Genetische Kartierung des Inflorenszenztyps mittels Genotyping-by-Sequencing bei Hortensie (Hydrangea macrophylla)

Hortensien (Hydrangea macrophylla) lassen sich durch die Anordnung und Anzahl ihrer Schaublüten in sogenannte Teller- und Ballhortensien unterscheiden. Bei Tellerhortensien besteht der Blütenstand vorwiegend aus vielen kleinen, fertilen Blüten. Diese sind von wenigen großen, sterilen Schaublüten umrandet. Dagegen weist der Blütenstand von Ballhortensien deutlich mehr Schaublüten auf. Diese sind über den gesamten Blütenstand verteilt, wodurch der ballförmige Infloreszenztyp entsteht. Die Ballform ist wegen ihres größeren Verkaufswertes züchterisch bevorzugt. Die Ballform wird monogen, rezessiv vererbt, die Tellerform dominant (MEIER, 1990; UEMACHI und OKUMURA, 2012). Kreuzt man eine Ball- mit einer Tellerhortensie, dann prägen alle Nachkommen die Tellerform aus. Erst durch Rückkreuzung mit einer weiteren Ballhortensie spaltet die nachfolgende Generation in Ball- und Tellerform auf, so dass Ballhortensien selektiert werden können. Hortensien blühen frühestens 13 Monate nach der Aussaat. Erst dann ist eine Bestimmung des Infloreszenztyps möglich.
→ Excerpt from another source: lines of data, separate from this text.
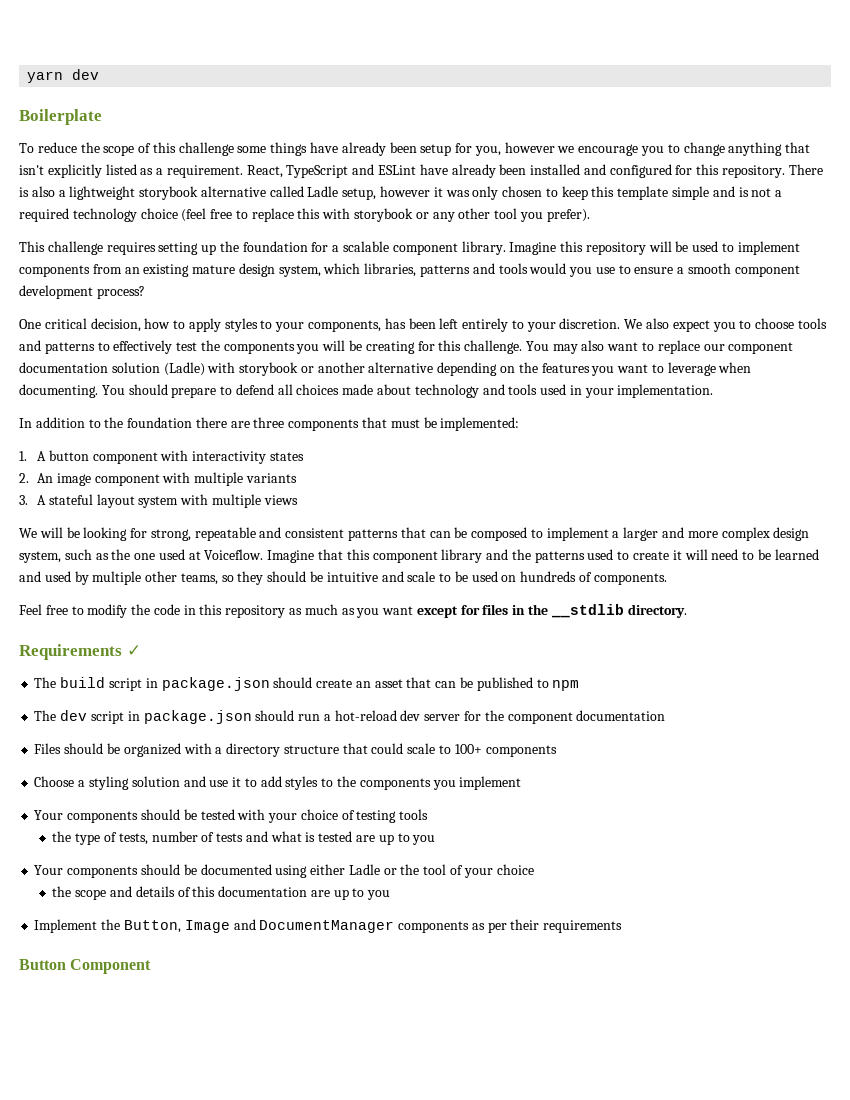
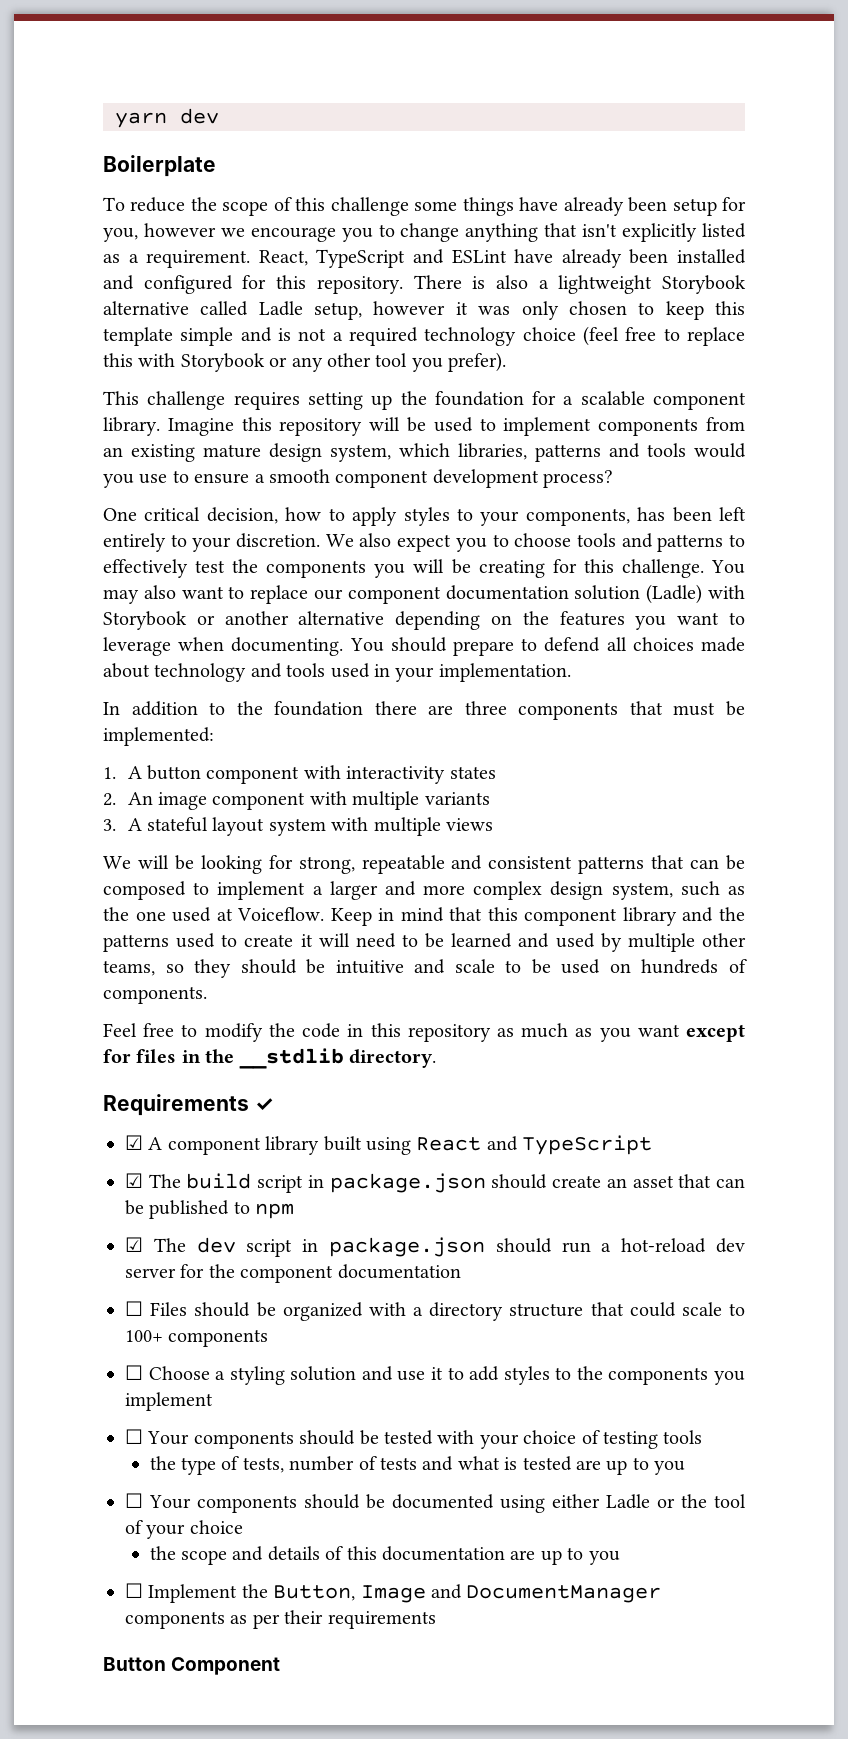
- There is also a lightweight storybook alternative called Ladle setup, however it was only chosen to keep this template simple and is not a required technology choice (feel free to replace this with storybook or any other tool you prefer).
+ There is also a lightweight Storybook alternative called Ladle setup, however it was only chosen to keep this template simple and is not a required technology choice (feel free to replace this with Storybook or any other tool you prefer).
- You may also want to replace our component documentation solution (Ladle) with storybook or another alternative depending on the features you want to leverage when documenting.
+ You may also want to replace our component documentation solution (Ladle) with Storybook or another alternative depending on the features you want to leverage when documenting.
- Imagine that this component library and the patterns used to create it will need to be learned and used by multiple other teams, so they should be intuitive and scale to be used on hundreds of components.
+ Keep in mind that this component library and the patterns used to create it will need to be learned and used by multiple other teams, so they should be intuitive and scale to be used on hundreds of components.
- The build script in package.json should create an asset that can be published to npm
+ ☑ A component library built using React and TypeScript
+ ☑ The build script in package.json should create an asset that can be published to npm
- The dev script in package.json should run a hot-reload dev server for the component documentation
+ ☑ The dev script in package.json should run a hot-reload dev server for the component documentation
- Files should be organized with a directory structure that could scale to 100+ components
+ ☐ Files should be organized with a directory structure that could scale to 100+ components
- Choose a styling solution and use it to add styles to the components you implement
+ ☐ Choose a styling solution and use it to add styles to the components you implement
- Your components should be tested with your choice of testing tools
+ ☐ Your components should be tested with your choice of testing tools
- Your components should be documented using either Ladle or the tool of your choice
+ ☐ Your components should be documented using either Ladle or the tool of your choice
- Implement the Button, Image and DocumentManager components as per their requirements
+ ☐ Implement the Button, Image and DocumentManager components as per their requirements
Mittels markergestützter Selektion können Allele, die die Ballform kodieren, leichter in komplexen Erbgängen nachverfolgt und Sämlinge bereits im Keimlingsstadium als Ballhortensien identifiziert werden. Um Gene zu identifizieren, die die Ausprägung des Infloreszenztyps kontrollieren, wurde eine Ball- mit einer F1-Tellerhortensie gekreuzt, um eine Pseudo-Rückkreuzungspopulation (pBC1) zu erzeugen. Diese Population umfasst 424 Individuen und spaltet für Teller- und Ballform im Verhältnis 3:1 (Χ2 = 0,034, nicht-signifikant bei α = 0,05) auf. Bei monogener Vererbung wäre jedoch ein Spaltungsverhältnis von 1:1 zu erwarten. Eine 3:1-Spaltung tritt dagegen bei einer digenen, dominant-rezessiven Vererbung auf. Deshalb nehmen wir an, dass die Ausprägung des Infloreszenztyps in unserer Population durch zwei Gene erfolgt. Für die Kartierung dieser Gene wird eine QTL-Analyse durchgeführt. Zur Erstellung der genetischen Karte wurde an 381 ausgewählten pBC1-Pflanzen eine genomweite Markeranalyse mittels Genotyping-by-Sequencing durchgeführt. Erste Sequenzier- und Kartierungsergebnisse werden präsentiert.